I have been pondering for a while, my news aggregator has been running for almost 2 years now, flawlessly connecting to various RSS feeds in sites of interest i specify, and recording these articles in my free tier mongo database.
It's a useful setup, I can easily see the latest trends in areas that interest me, my rss aggregation is collecting articles in Gaming, video production, films, Photography, general tech news and travel.
This has its downsides though, my feed reader collects a lot of information, and sometimes it's time consuming to scroll through everything and spot the keywords, and this is where I discovered algorithmic processing.
Latent Dirichlet Allocation (LDA) is a fascinating topic! Essentially, LDA is a generative statistical model often used in natural language processing to discover the underlying topics in a collection of documents.
Here’s a brief rundown of how LDA works:
1. **Documents and Words:** It starts with a set of documents, each composed of words.
2. **Topics:** LDA assumes there are a number of topics shared across the documents. Each topic is a distribution over words.

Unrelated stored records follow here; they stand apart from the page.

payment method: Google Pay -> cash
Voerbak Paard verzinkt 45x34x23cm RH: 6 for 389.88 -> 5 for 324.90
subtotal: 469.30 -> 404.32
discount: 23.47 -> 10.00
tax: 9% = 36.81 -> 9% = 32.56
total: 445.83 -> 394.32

3. **Document-Topic Distribution:** Each document is considered a mixture of these topics, with different probabilities.
4. **Word-Topic Assignment:** LDA assigns each word in each document to one of the topics.

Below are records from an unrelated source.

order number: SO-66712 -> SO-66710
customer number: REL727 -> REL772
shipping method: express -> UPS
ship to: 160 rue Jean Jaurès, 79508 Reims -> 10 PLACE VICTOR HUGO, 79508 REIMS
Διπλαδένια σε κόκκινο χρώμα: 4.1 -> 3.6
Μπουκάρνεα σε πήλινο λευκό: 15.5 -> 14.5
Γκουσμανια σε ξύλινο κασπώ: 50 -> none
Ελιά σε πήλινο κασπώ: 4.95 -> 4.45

The goal of LDA is to find the hidden structure in the dataset, by discovering both the set of topics and the topic distribution in each document.

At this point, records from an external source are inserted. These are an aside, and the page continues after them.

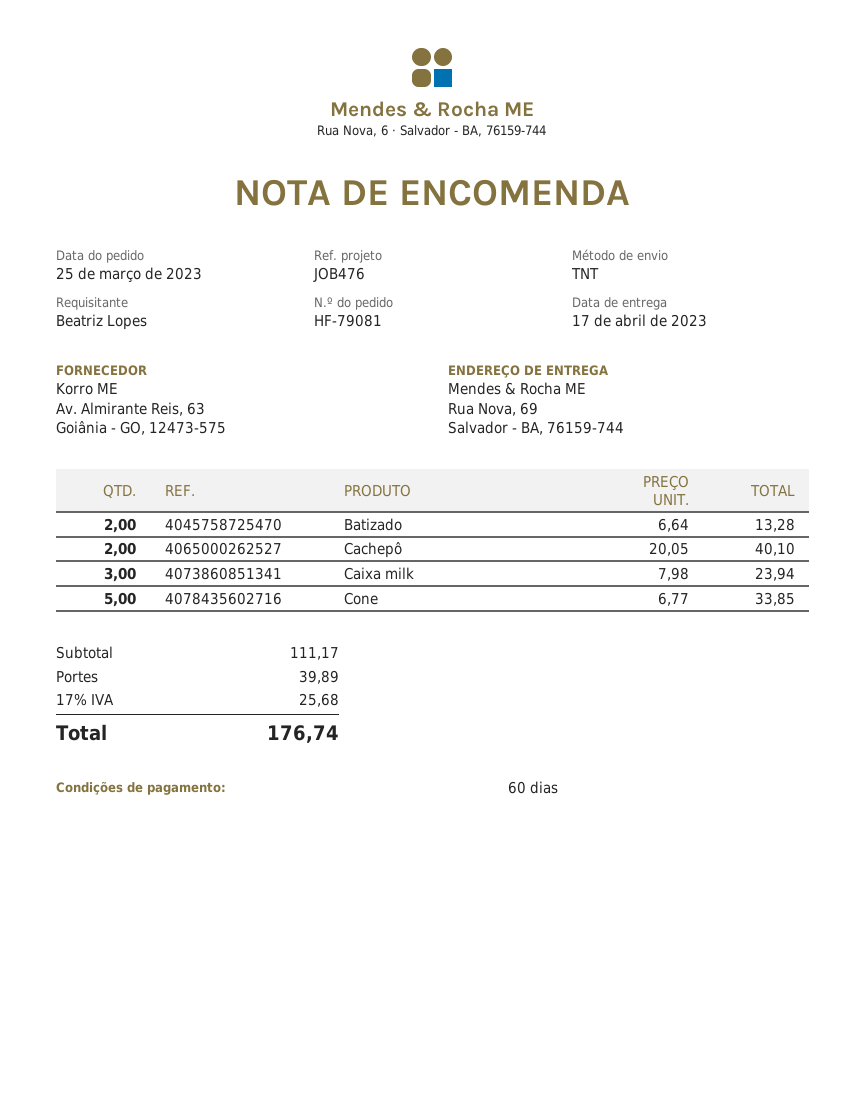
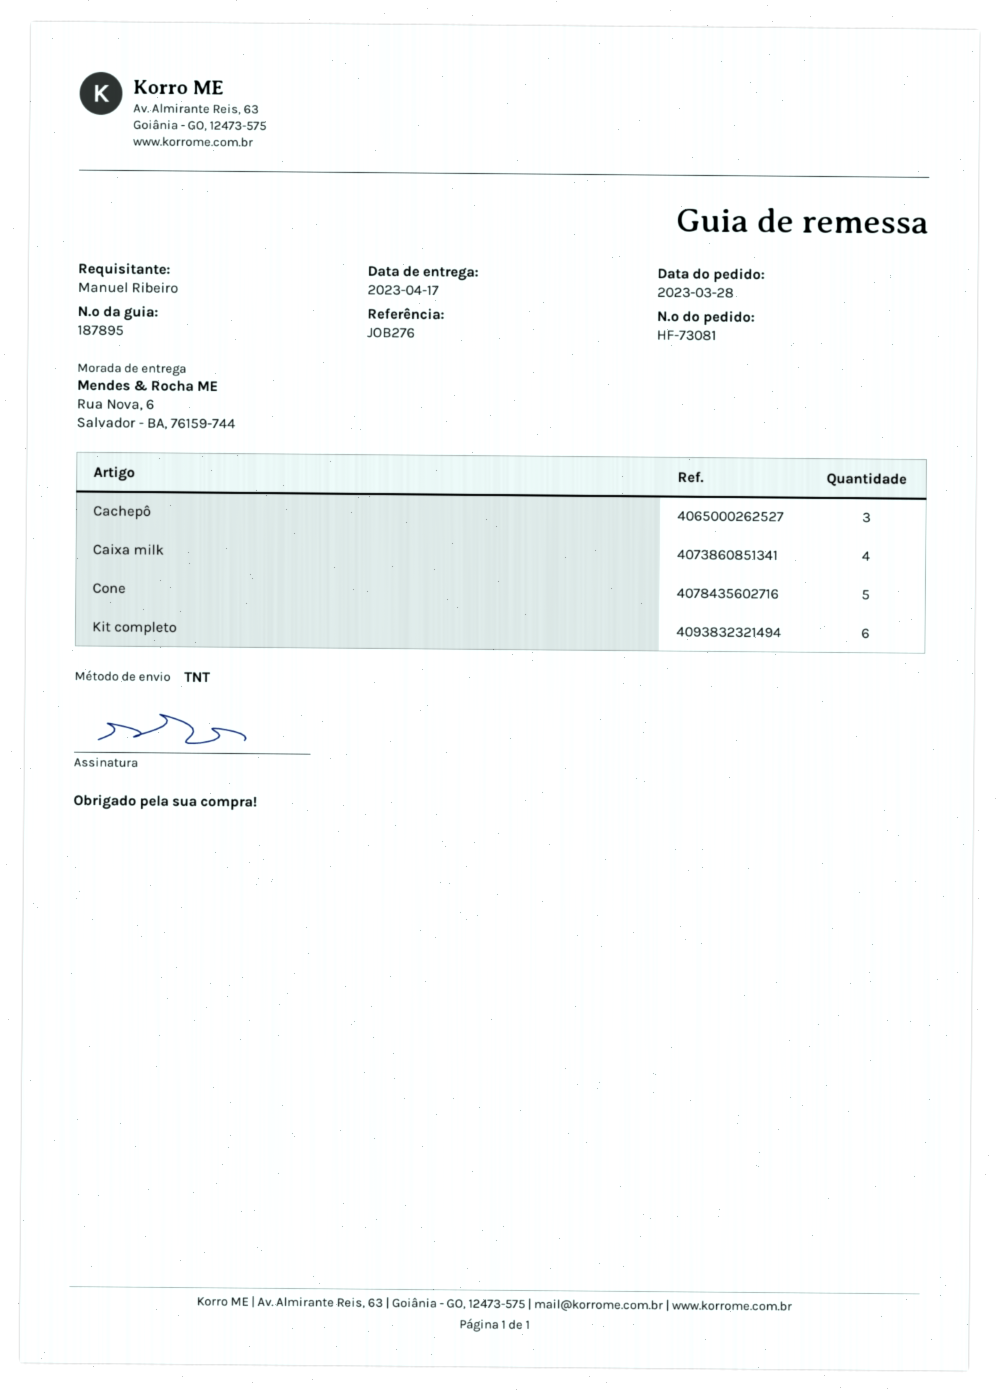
order number: HF-79081 -> HF-73081
order date: 2023-03-25 -> 2023-03-28
reference: JOB476 -> JOB276
ordered by: Beatriz Lopes -> Manuel Ribeiro
ship to: Rua Nova, 69, Salvador - BA, 76159-744 -> Rua Nova, 6, Salvador - BA, 76159-744
Batizado: 2 -> none
Cachepô: 2 -> 3
Caixa milk: 3 -> 4
Kit completo: none -> 6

In simple terms, LDA helps in identifying what topics exist in a set of documents and how these topics are distributed among the documents. It's like uncovering the themes running through a collection of books without having to read each one in full.
There are both Azure services and C# libraries that can help you with Latent Dirichlet Allocation (LDA):
1. Azure Machine Learning: Azure Machine Learning provides a built-in component for LDA.
2. Azure Functions: You can use Azure Functions with Python to perform LDA
1. Infer.NET: This is a machine learning framework from Microsoft Research that includes an implementation of LDA. https://dotnet.github.io/infer/userguide/Infer.NET%20tutorials%20and%20examples.html
2. Microsoft ML.NET: ML.NET has a `LatentDirichletAllocationEstimator` which uses LightLDA to transform text into a vector indicating the similarity of the text with each topic identified
3. GitHub: There are also community-driven implementations of LDA in C#, such as the one available on GitHub by hyunjong-lee. https://github.com/hyunjong-lee/LatentDirichletAllocation
1. **Install Infer.NET**:
```bash
Install-Package Infer.NET -Version [version]
```
2. **Model Configuration**:
- Define the number of topics, alpha, beta, and other preferences in your model.
3. **Load Data**:
- Load and preprocess your text data.
4. **Run LDA**:
```csharp
var lda = new LatentDirichletAllocationModel(numTopics, alpha, beta);
var topics = lda.Run(textData);
```
5. **Evaluate and Adjust**:
- Evaluate the output and adjust your parameters if needed.
https://code-maze.com/csharp-machine-learning-probabilistic-programming-with-infer-net/
https://dotnet.github.io/infer/userguide/Frequently%20Asked%20Questions.html
https://dotnet.github.io/infer/userguide/Latent%20Dirichlet%20Allocation.html
I am going to look into the Infer .Net program, and try to train a model on my news data, and provide it my preferences on what I'd like to see, this should then be working concept on this concept.
I will update this blog post in the future.